[Opening Dataset extract section]
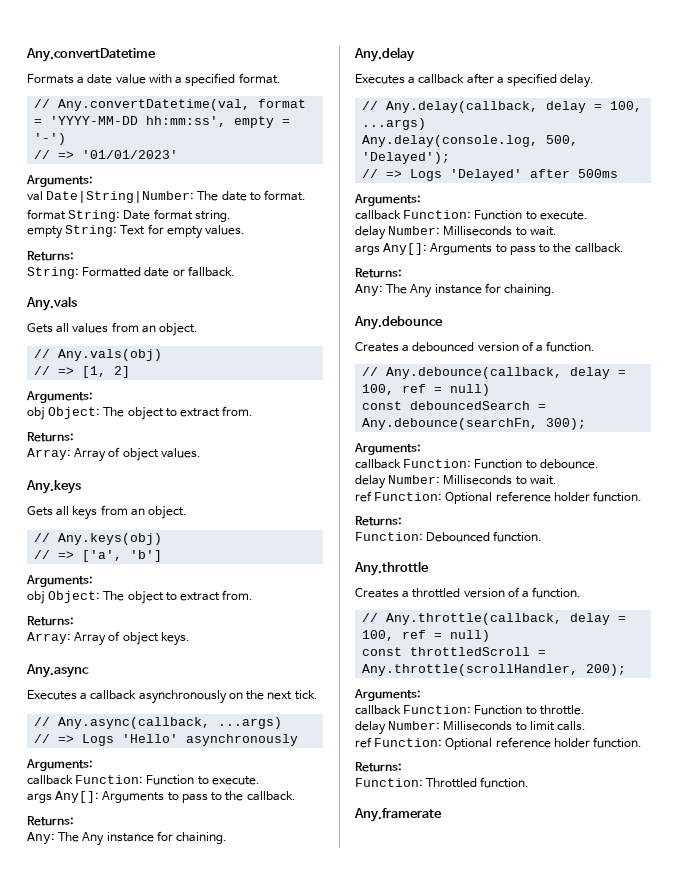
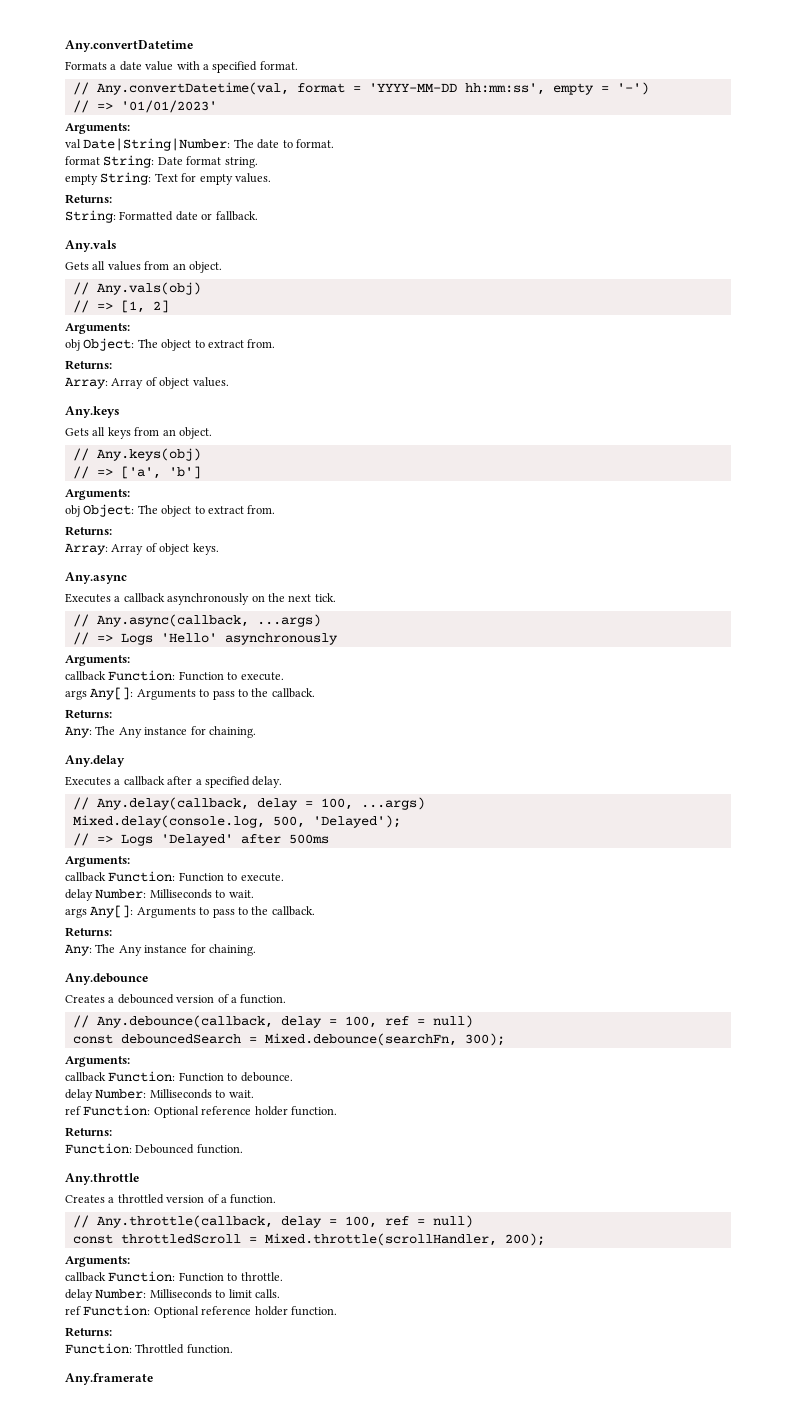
- Any.delay(console.log, 500, 'Delayed');
+ Mixed.delay(console.log, 500, 'Delayed');
- const debouncedSearch = Any.debounce(searchFn, 300);
+ const debouncedSearch = Mixed.debounce(searchFn, 300);
- const throttledScroll = Any.throttle(scrollHandler, 200);
+ const throttledScroll = Mixed.throttle(scrollHandler, 200);

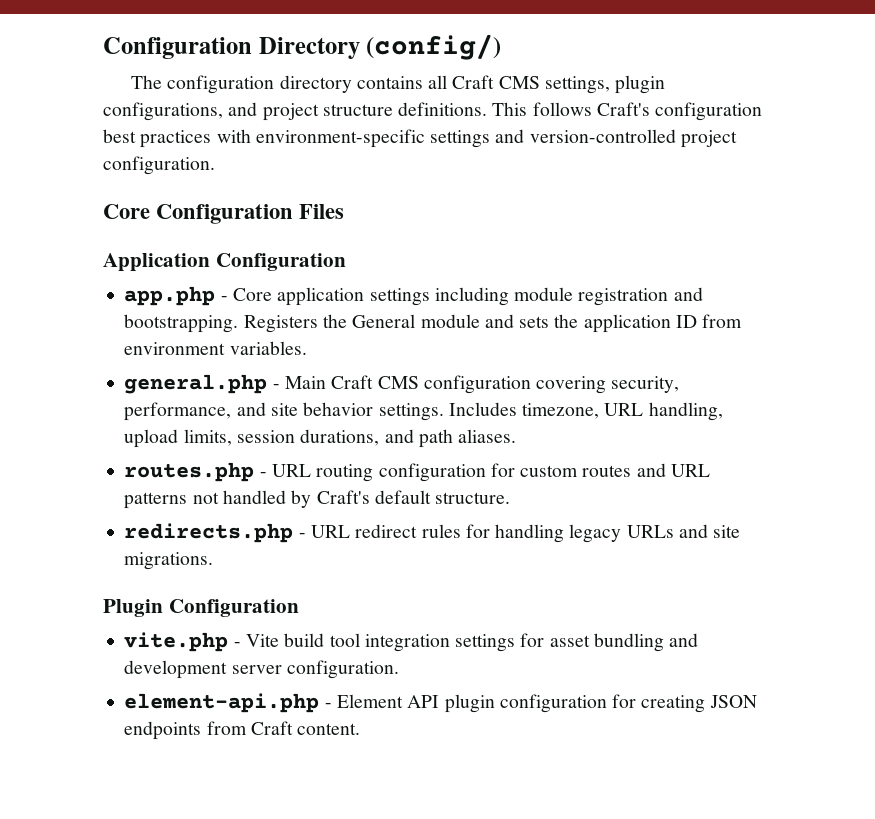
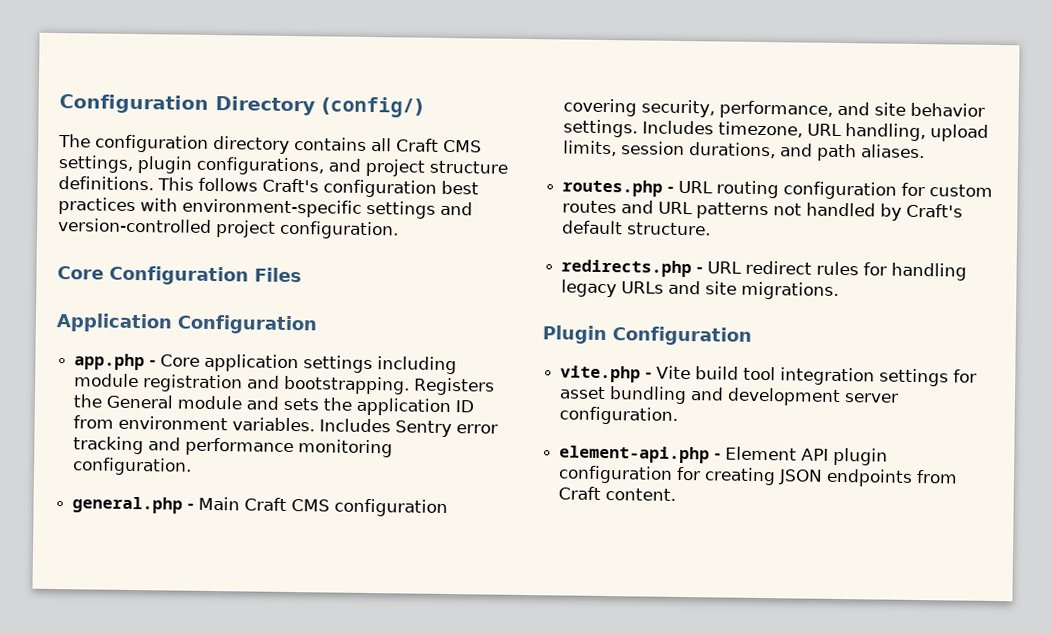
+ Includes Sentry error tracking and performance monitoring configuration.

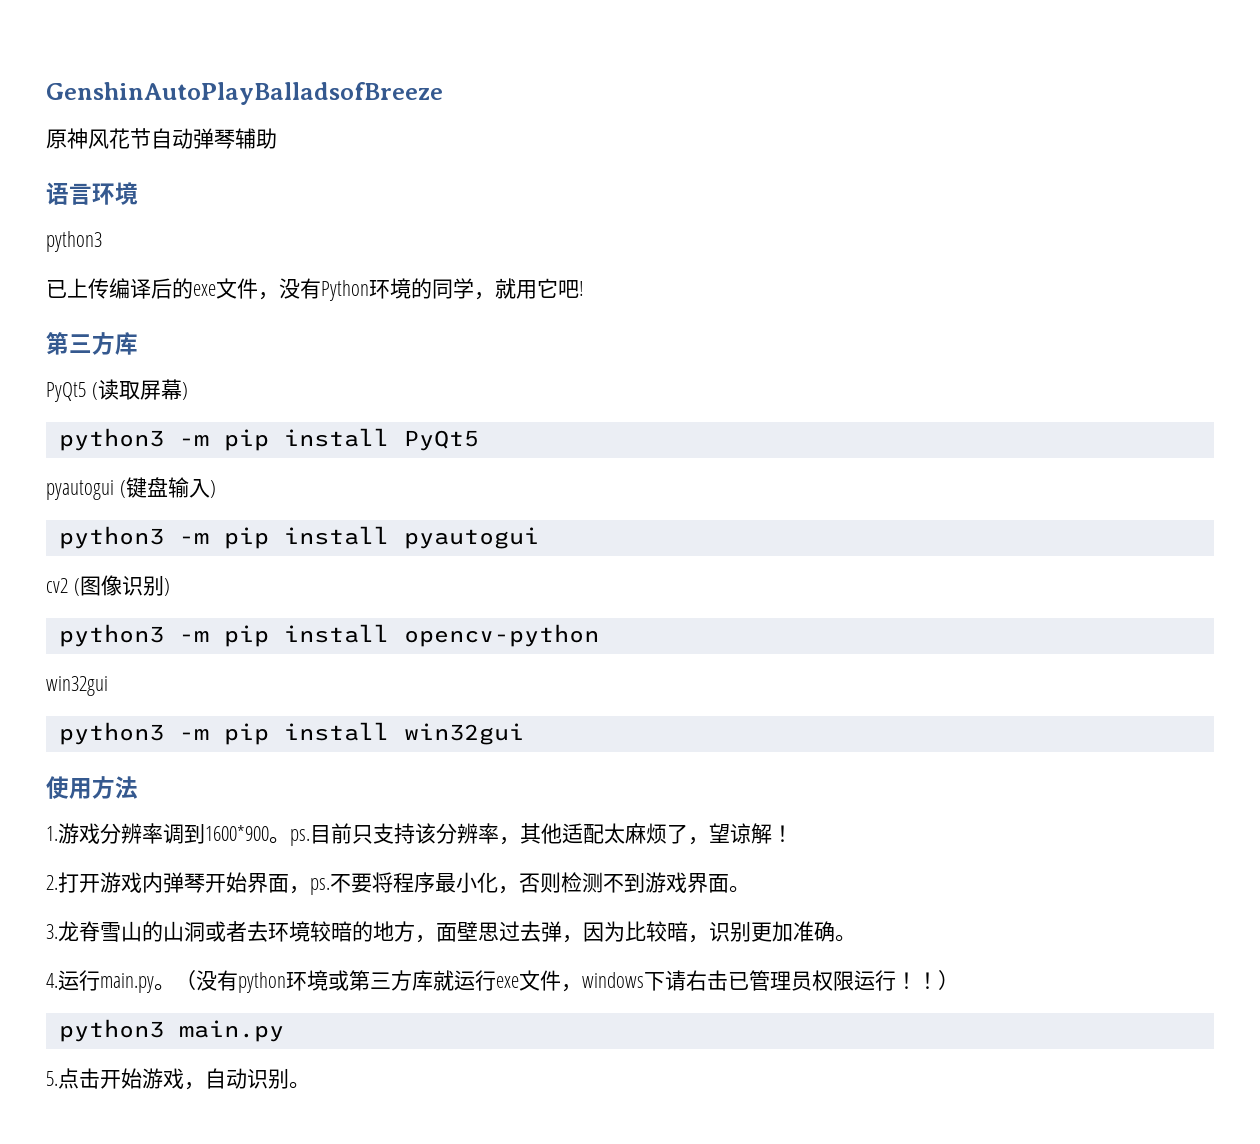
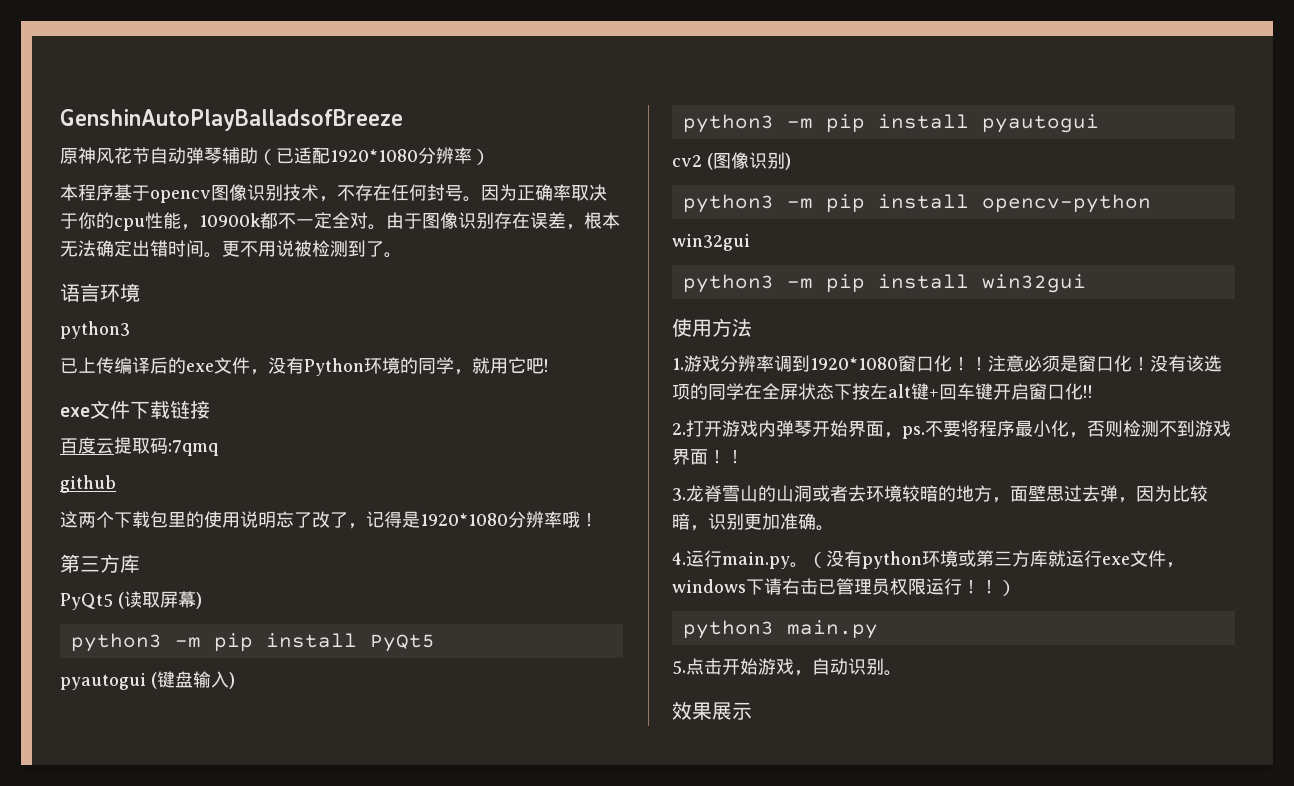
- 原神风花节自动弹琴辅助
+ 原神风花节自动弹琴辅助（已适配1920*1080分辨率）
+ 本程序基于opencv图像识别技术，不存在任何封号。因为正确率取决于你的cpu性能，10900k都不一定全对。由于图像识别存在误差，根本无法确定出错时间。更不用说被检测到了。
+ exe文件下载链接
+ 百度云提取码:7qmq
+ github
+ 这两个下载包里的使用说明忘了改了，记得是1920*1080分辨率哦！
- 1.游戏分辨率调到1600*900。ps.目前只支持该分辨率，其他适配太麻烦了，望谅解！
+ 1.游戏分辨率调到1920*1080窗口化！！注意必须是窗口化！没有该选项的同学在全屏状态下按左alt键+回车键开启窗口化!!
- 不要将程序最小化，否则检测不到游戏界面。
+ 不要将程序最小化，否则检测不到游戏界面！！
+ 效果展示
[Closing Dataset extract section]
◆ Your goal ◆
Your reply should consist solely of the lines above, from the opening line through the line with "- 1.游戏分辨率调到160", reproduced exactly and without pictures.

◆ Exercise response ◆
- Any.delay(console.log, 500, 'Delayed');
+ Mixed.delay(console.log, 500, 'Delayed');
- const debouncedSearch = Any.debounce(searchFn, 300);
+ const debouncedSearch = Mixed.debounce(searchFn, 300);
- const throttledScroll = Any.throttle(scrollHandler, 200);
+ const throttledScroll = Mixed.throttle(scrollHandler, 200);

+ Includes Sentry error tracking and performance monitoring configuration.

- 原神风花节自动弹琴辅助
+ 原神风花节自动弹琴辅助（已适配1920*1080分辨率）
+ 本程序基于opencv图像识别技术，不存在任何封号。因为正确率取决于你的cpu性能，10900k都不一定全对。由于图像识别存在误差，根本无法确定出错时间。更不用说被检测到了。
+ exe文件下载链接
+ 百度云提取码:7qmq
+ github
+ 这两个下载包里的使用说明忘了改了，记得是1920*1080分辨率哦！
- 1.游戏分辨率调到1600*900。ps.目前只支持该分辨率，其他适配太麻烦了，望谅解！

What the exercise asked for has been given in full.